Transform Data -- Sequential to 3 Groups of Columns

  • I don't think this is a PIVOT but I still can't figure it out.

    I have data (varying numbers of employees in each of HI, MED, LOW performance).

    Like this

    DECLARE @a TABLE (

    Employee# int, EmployeeName varchar(50), Perf varchar(50), Predictor int)

    INSERT @a

    SELECT 1111, 'JOE', 'H', 95 UNION ALL

    SELECT 2222, 'MARY', 'M', 76 UNION ALL

    SELECT 3333, 'SAM', 'H', 96 UNION ALL

    SELECT 4444, 'BILL', 'L', 92 UNION ALL

    SELECT 5555, 'GARY', 'M', 77 UNION ALL

    SELECT 6666, 'JILL', 'M', 72 UNION ALL

    SELECT 7777, 'KERRY', 'M', 70 UNION ALL

    SELECT 8888, 'JUNE', 'L', 56

    What I need back is like this:

    HI MEDLO

    3333SAM965555GARY774444BILL92

    1111JOE952222MARY768888JUNE56

    6666JILL72

    7777KERRY70

    There are always three groups of columns, based on the H,M, L.

    I have tried doing this with CTE, Joining on RowID, etc. but where I'm stumped is if there are fewer of one group than other, I still need all the results (as in the example where the columns with the MED contain more employees.

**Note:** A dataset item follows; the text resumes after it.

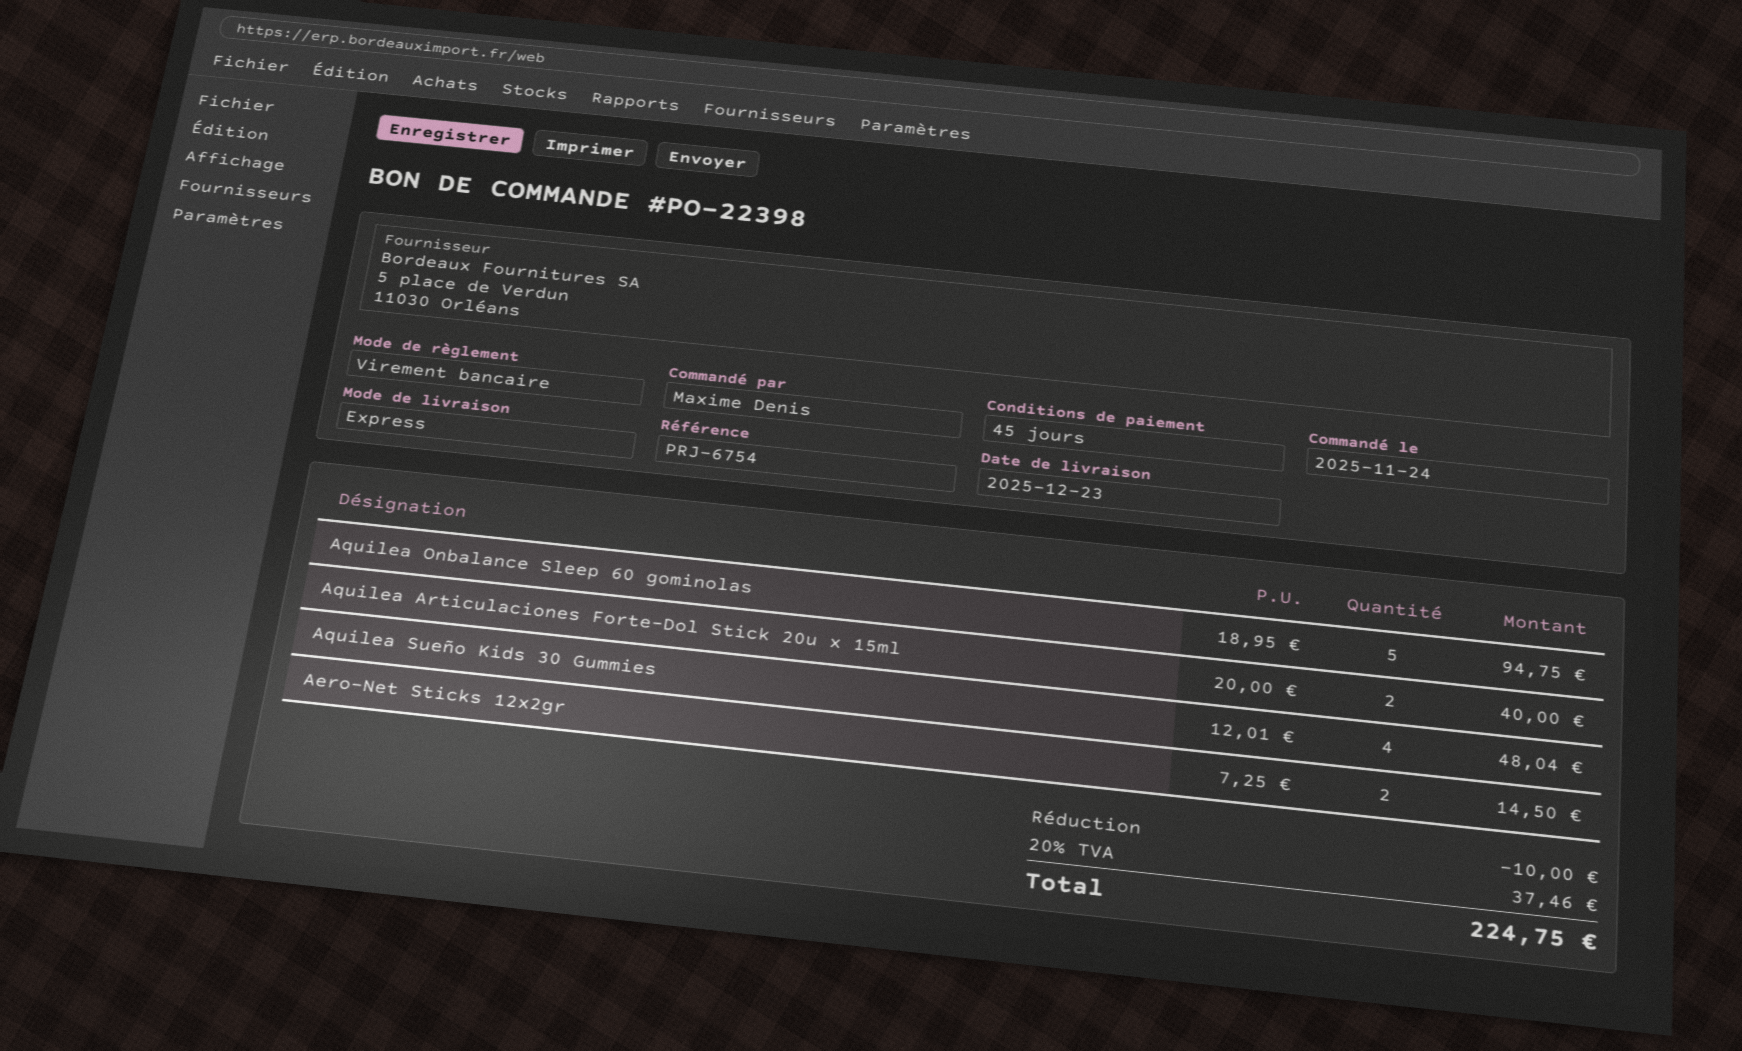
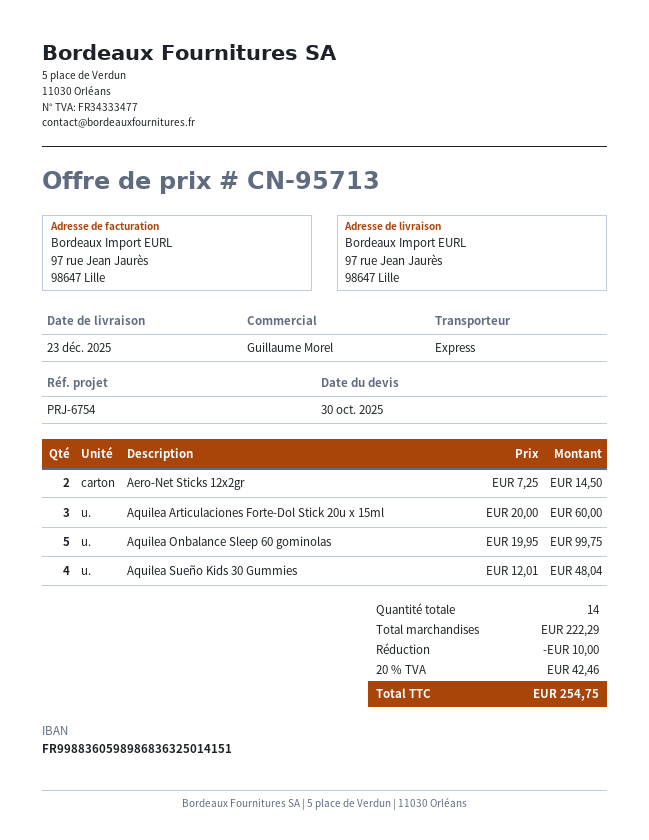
Aquilea Onbalance Sleep 60 gominolas: 5 x 18.95 = 94.75 -> 5 x 19.95 = 99.75
Aquilea Articulaciones Forte-Dol Stick 20u x 15ml: 2 x 20.00 = 40.00 -> 3 x 20.00 = 60.00
tax: 20% = 37.46 -> 20% = 42.46
total: 224.75 -> 254.75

    What should my T-SQL look like?

    I tried this and it cut off the results as you can see:

    ;

    --Define a CTE for each grouping

    WITH HighPerformers(RowID, Employee#, EmployeeName, Predictor) AS

    (SELECT TOP 5000 ROW_NUMBER() OVER (ORDER BY Predictor DESC) AS ROWID, Employee#, EmployeeName, Predictor FROM @a Where Perf= 'H' ORDER BY Predictor DESC),

    ModeratePerformers(RowID, Employee#, EmployeeName, Predictor) AS

    (SELECT TOP 5000 ROW_NUMBER() OVER (ORDER BY Predictor DESC) AS ROWID, Employee#, EmployeeName, Predictor FROM @a Where Perf= 'M' ORDER BY Predictor DESC) ,

    MarginalPerformers(RowID, Employee#, EmployeeName, Predictor) AS

    (SELECT TOP 5000 ROW_NUMBER() OVER (ORDER BY Predictor DESC) AS ROWID, Employee#, EmployeeName, Predictor FROM @a Where Perf= 'L' ORDER BY Predictor DESC)

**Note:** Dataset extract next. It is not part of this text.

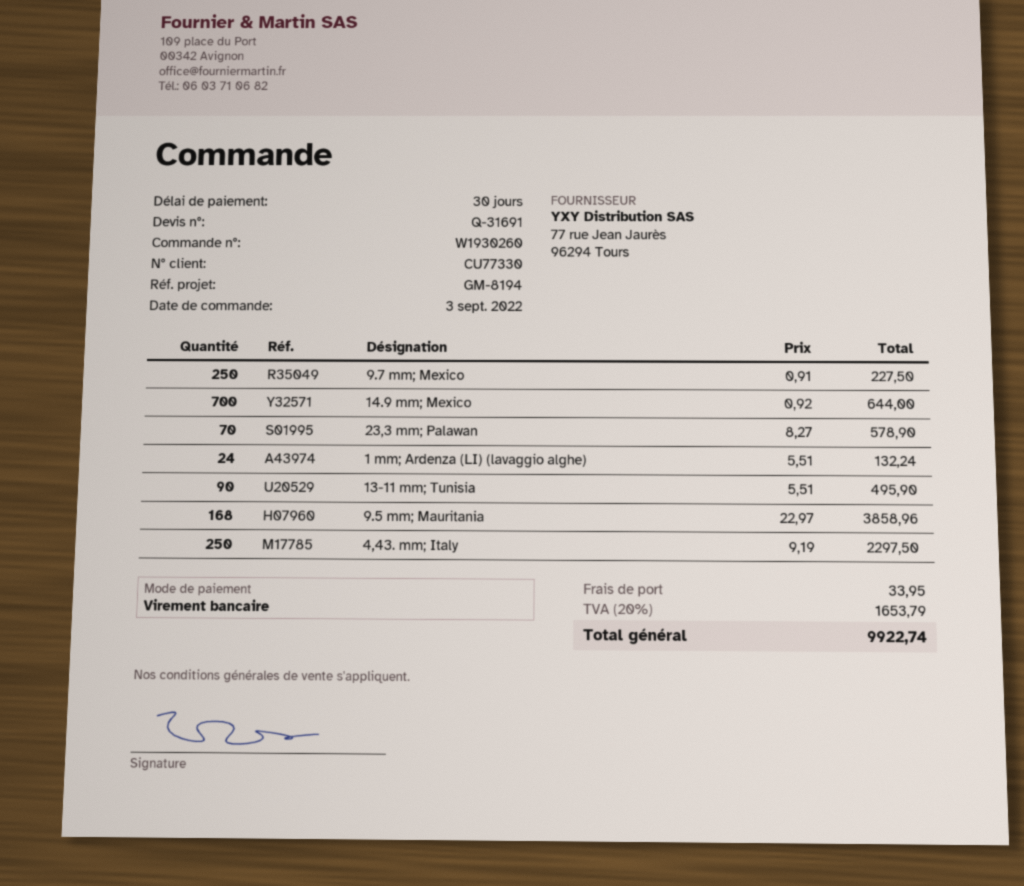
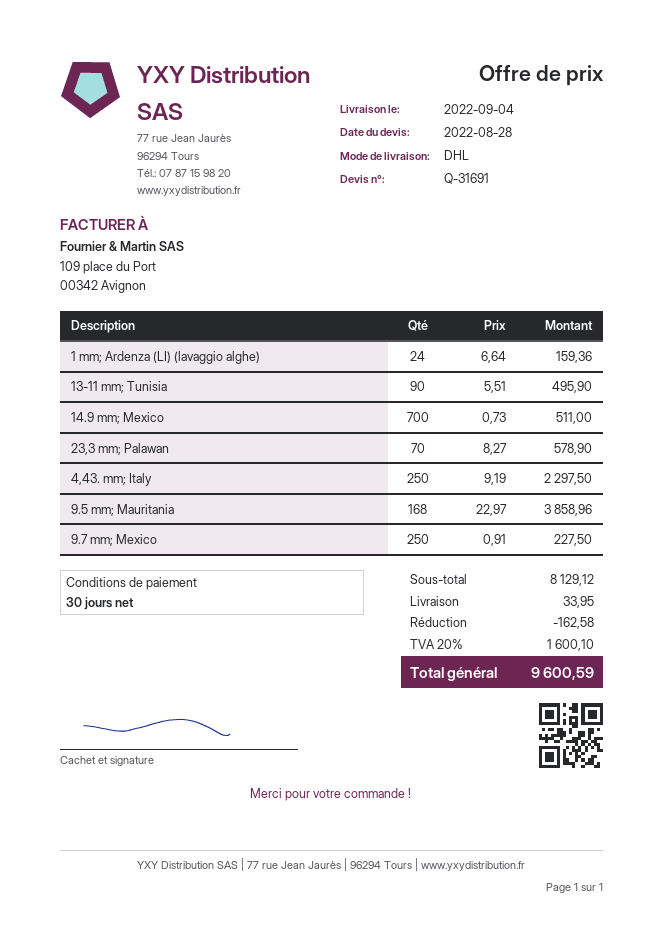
14.9 mm; Mexico: 700 x 0.92 = 644.00 -> 700 x 0.73 = 511.00
1 mm; Ardenza (LI) (lavaggio alghe): 24 x 5.51 = 132.24 -> 24 x 6.64 = 159.36
discount: none -> 162.58
tax: 20% = 1653.79 -> 20% = 1600.10
total: 9922.74 -> 9600.59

    SELECT H.Employee# AS [HighPerf#], H.EmployeeName AS [High Performer], H.Predictor AS [H Predictor], M.Employee# AS [ModPerf#], M.EmployeeName AS [Moderate Performer], M.Predictor as [M Predictor], L.Employee# AS [LOWPERF#], L.EmployeeName AS [Marginal Performer], L.Predictor AS [L Predictor]

    FROM HighPerformers H

    LEFT JOIN ModeratePerformers M ON H.RowID = M.RowID

    LEFT JOIN MarginalPerformers L ON H.RowID = L.RowID

    And my results are cut off, and I don't like using the TOP command:

    HighPerf#High PerformerH PredictorModPerf#Moderate PerformerM PredictorLOWPERF#Marginal PerformerL Predictor

    3333SAM965555GARY774444BILL92

    1111JOE952222MARY768888JUNE56

    Thanks

  • It's kind of a PIVOT but this scenario is also sometimes referred to as CrossTab.

    To get the individual numbers grouped together it's better to use the PARTITON BY clause of the ROW_NUMBER function. Something like the following:

    (Side note if you don't like the display of Zero values you'd need to convert your numbers to character)

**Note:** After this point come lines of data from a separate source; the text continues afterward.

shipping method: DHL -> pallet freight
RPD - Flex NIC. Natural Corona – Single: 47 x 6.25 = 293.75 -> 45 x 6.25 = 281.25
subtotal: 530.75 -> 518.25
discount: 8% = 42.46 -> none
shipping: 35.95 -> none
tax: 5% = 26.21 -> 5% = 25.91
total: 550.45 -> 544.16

    ;WITH HighPerformers AS

    (

    SELECT

    ROW_NUMBER() OVER(PARTITION BY Perf ORDER BY Employee) AS ROW,

    Employee,

    EmployeeName,

    Perf,

    Predictor

    FROM @a

    )

    SELECT

    MAX(CASE WHEN Perf='H' THEN Employee ELSE 0 END) AS HighPerf,

    MAX(CASE WHEN Perf='H' THEN EmployeeName ELSE '' END) AS HighPerformer,

    MAX(CASE WHEN Perf='H' THEN Predictor ELSE 0 END) AS HPredictor,

    MAX(CASE WHEN Perf='M' THEN Employee ELSE 0 END) AS ModPerf,

    MAX(CASE WHEN Perf='M' THEN EmployeeName ELSE '' END) AS ModeratePerformer,

    MAX(CASE WHEN Perf='M' THEN Predictor ELSE 0 END) AS MPredictor,

    MAX(CASE WHEN Perf='L' THEN Employee ELSE 0 END) AS LOWPERF,

    MAX(CASE WHEN Perf='L' THEN EmployeeName ELSE '' END) AS MarginalPerformer,

    MAX(CASE WHEN Perf='L' THEN Predictor ELSE 0 END) AS LPredictor

    FROM HighPerformers

    GROUP BY ROW



    Lutz
    A pessimist is an optimist with experience.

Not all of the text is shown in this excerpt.